軽く瞳を閉じて、内心で気合を入れる。本来の自分の話し方を、取り戻さなくては。
「では、リリー嬢、クリスちゃんの補足をしますわ」
「子猫ちゃんの補足?」
「はい。クリスちゃんは、子猫言葉の癖が残っていますの。もっと小さなころは、舌足らずで、わたくしたちの名前がうまく発音できませんでしたのよ。

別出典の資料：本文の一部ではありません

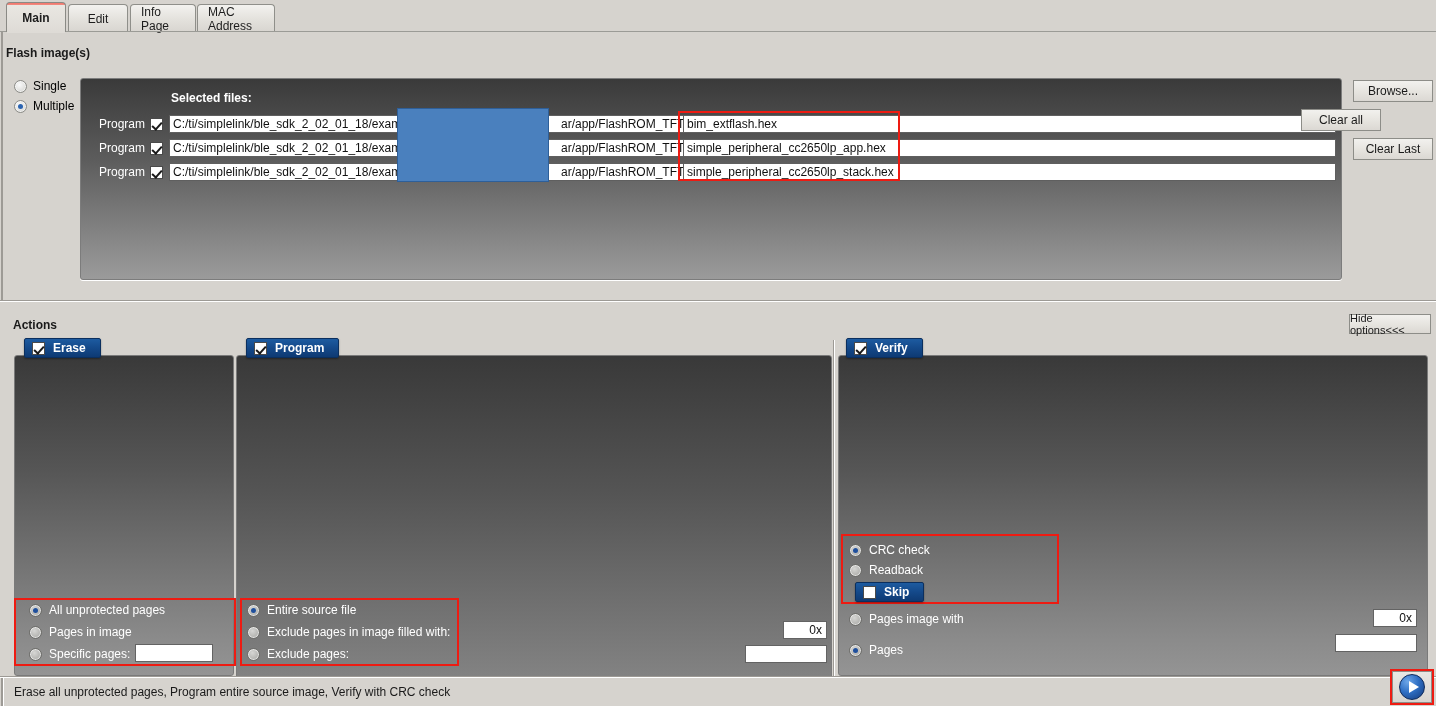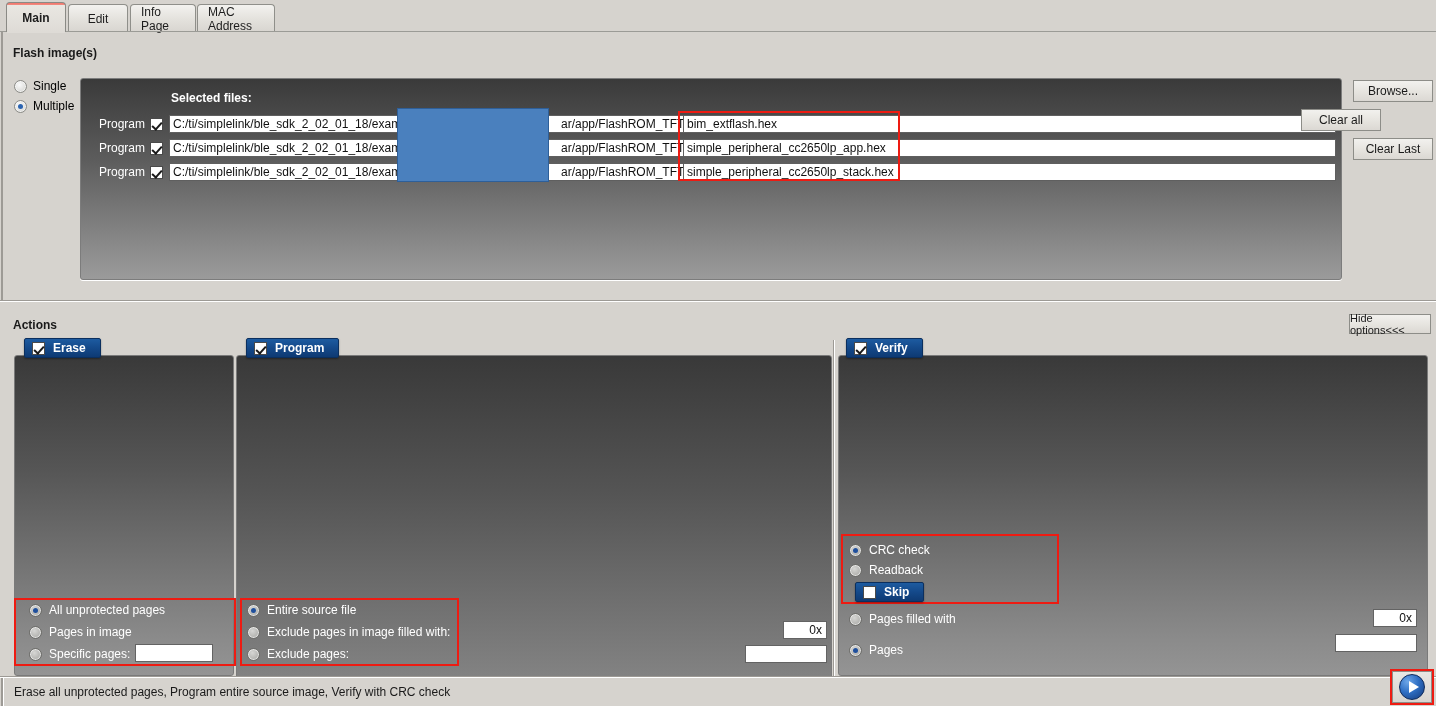"Flash image(s)" #flash-label { left: 13px -> 6px }
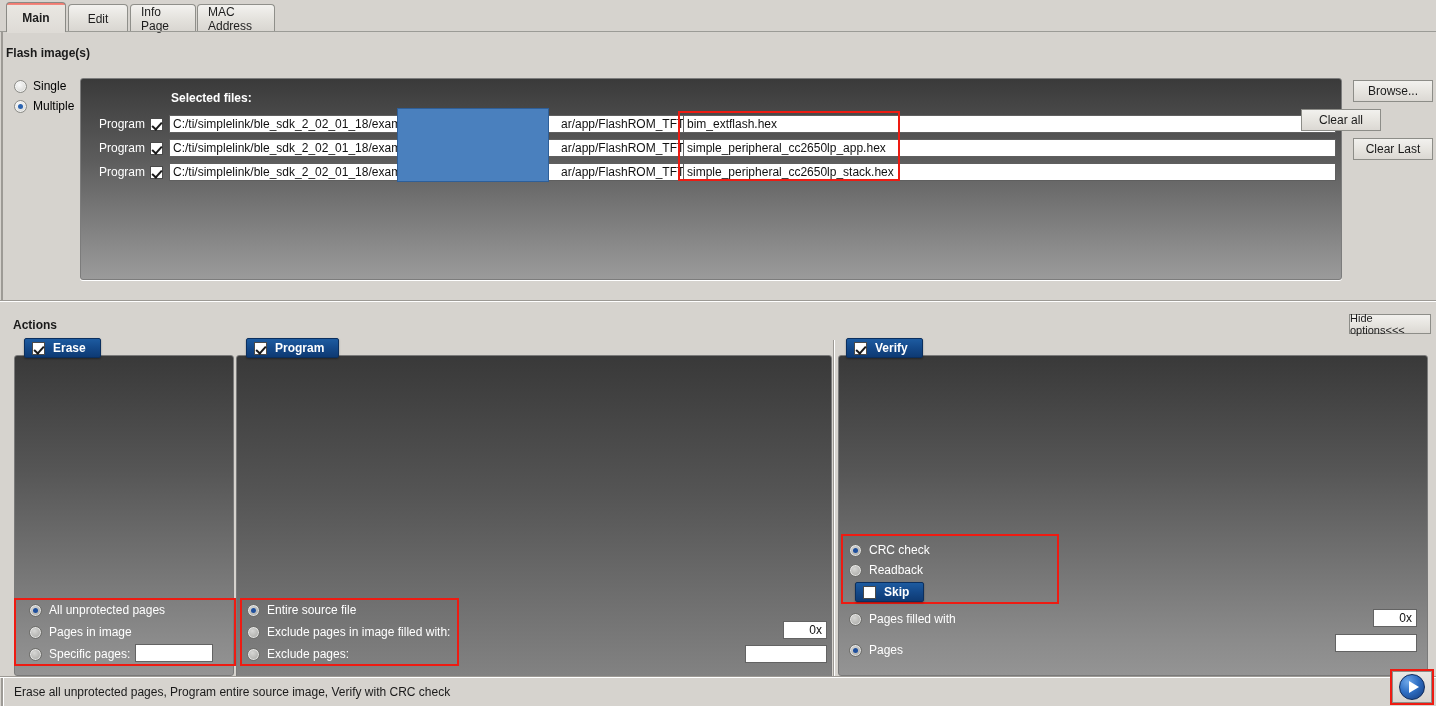"Pages filled with" span { text: filled -> image }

ですから、短い愛称を教えて、呼んでもらっていましたの。リズは、エリザベスの愛称ですのよ」
「あら、そうなの。子猫ちゃんって、まだ舌足らずに話すの?」
「ときどき、『にゃ』って、言うと思いますわ。あれは、子猫言葉の特徴ですの。
お昼寝の後とかは、特に舌足らずですわね。アンディなら、一字一句間違わずに聞き取れますわよ」
「アンディ君って、そんなに耳が良いの? 獣人は身体能力に優れてるって聞くけど、さすが猫獣人ね」
公爵令嬢の説明に、エルフは思いっきり納得する。二人そろって、猫耳を伏せる猫娘を見やった。
「子猫ちゃんは……子猫ちゃんだから、考え方とか、言い方とか、仕方ないのね?」
「ええ、そうですわね」
「にゃー! なんで二人して、そんな目で見るんですか!」
「ほら、また『にゃー』が出ていますわよ、クリスちゃん」
「にゃ……」
「あら、子猫ちゃんって、本当に『にゃ』って、よく言うのね」
「にゃー、いじめないでください!」
しっぽを膨らませて、全身で威嚇する猫娘。
子猫のにらみなど、どこ吹く風。公爵令嬢とエルフは、楽しそうに笑いあった。
●作家の独り言
第2話の冒頭に少しだけ登場した、公爵家の賢姫、エリザベスことリズちゃんが本格的に登場よ。
子猫ちゃんの影響で、あたしも「リズちゃん」って、呼ぶようになったのよね。
ユーイン君たちも年下の子猫ちゃんに合わせる形で、「リズ」って呼んでたらしいわ。
学校を卒業した今でも、あたしは「王家のエリザベス姫」じゃなくて、「リズちゃん」って呼んじゃうもの。
子猫ちゃんじゃないけど、癖って、簡単に直らないものなのよね。